XHAH-FM

Juchitán de Zaragoza, Oaxaca; Mexico;
- Frequency: 90.1 FM
- Branding: Radio Hit

Programming
- Format: Romantic/Pop

Ownership
- Owner: CMI Oaxaca; (Radiodifusoras Unidas del Sureste, S.A.);
- Sister stations: XHTEKA-FM

History
- First air date: October 1, 1968 (concession)

Technical information
- ERP: 25 kW
- Transmitter coordinates: 16°27′22″N 95°01′46″W﻿ / ﻿16.45611°N 95.02944°W

Links
- Webcast: Listen live
- Website: encuentroradiotv.com

= XHAH-FM =

Radio station in Juchitán de Zaragoza, Oaxaca

XHAH-FM is a radio station on 90.1 FM in Juchitán de Zaragoza, Oaxaca, Mexico. It is part of CMI, the media company owned by the López Lena family, and is known as Radio Hit.

==History==
XEAH-AM received its concession on October 1, 1968. It was owned by Elida Haydee Campos Calvo and broadcast with 500 watts on 1330 kHz. It was sold to its current concessionaire in 1991 and moved to 1180 kHz in December 1995.

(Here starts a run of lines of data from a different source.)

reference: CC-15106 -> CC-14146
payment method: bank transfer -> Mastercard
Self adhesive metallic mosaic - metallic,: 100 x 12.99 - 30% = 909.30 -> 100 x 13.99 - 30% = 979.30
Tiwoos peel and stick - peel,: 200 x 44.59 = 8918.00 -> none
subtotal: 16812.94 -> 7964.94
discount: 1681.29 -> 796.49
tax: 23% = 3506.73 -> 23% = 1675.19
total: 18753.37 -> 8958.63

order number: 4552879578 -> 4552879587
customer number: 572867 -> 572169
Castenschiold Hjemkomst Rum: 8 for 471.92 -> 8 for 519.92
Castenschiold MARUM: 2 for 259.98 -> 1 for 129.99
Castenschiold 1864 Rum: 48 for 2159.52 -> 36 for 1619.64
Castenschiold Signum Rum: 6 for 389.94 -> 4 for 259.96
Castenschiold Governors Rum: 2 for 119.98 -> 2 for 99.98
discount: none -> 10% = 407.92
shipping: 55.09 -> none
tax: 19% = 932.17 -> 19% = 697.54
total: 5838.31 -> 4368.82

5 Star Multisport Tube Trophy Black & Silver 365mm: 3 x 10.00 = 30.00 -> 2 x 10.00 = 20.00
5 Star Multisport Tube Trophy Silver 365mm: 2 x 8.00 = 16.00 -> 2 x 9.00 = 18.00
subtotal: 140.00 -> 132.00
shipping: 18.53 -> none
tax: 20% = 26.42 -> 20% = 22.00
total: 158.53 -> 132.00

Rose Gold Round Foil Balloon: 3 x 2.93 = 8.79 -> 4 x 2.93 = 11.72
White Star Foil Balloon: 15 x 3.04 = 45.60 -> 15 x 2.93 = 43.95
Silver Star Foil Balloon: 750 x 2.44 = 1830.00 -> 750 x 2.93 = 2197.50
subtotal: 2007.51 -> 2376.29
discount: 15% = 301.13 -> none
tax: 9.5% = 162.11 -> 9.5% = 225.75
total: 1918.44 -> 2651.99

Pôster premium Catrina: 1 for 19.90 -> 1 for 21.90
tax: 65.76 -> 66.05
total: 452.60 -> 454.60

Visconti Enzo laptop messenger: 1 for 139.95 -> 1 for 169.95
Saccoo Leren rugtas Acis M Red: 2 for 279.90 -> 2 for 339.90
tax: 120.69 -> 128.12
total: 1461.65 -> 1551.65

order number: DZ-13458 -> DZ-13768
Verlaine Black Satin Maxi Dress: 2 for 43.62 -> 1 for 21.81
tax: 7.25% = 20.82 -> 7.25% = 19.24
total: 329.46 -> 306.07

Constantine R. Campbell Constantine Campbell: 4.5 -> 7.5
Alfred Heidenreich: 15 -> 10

XEAH received approval to migrate to FM in 2010. Until the mid-2010s, it carried the Exa FM pop format from MVS Radio; at that time, it switched to the Encuentro news/talk format run on other CMI stations before flipping to the Vox Love Station romantic format from Radiópolis in October 2020. This was abandoned in March 2023, with the station becoming known as Radio Hit.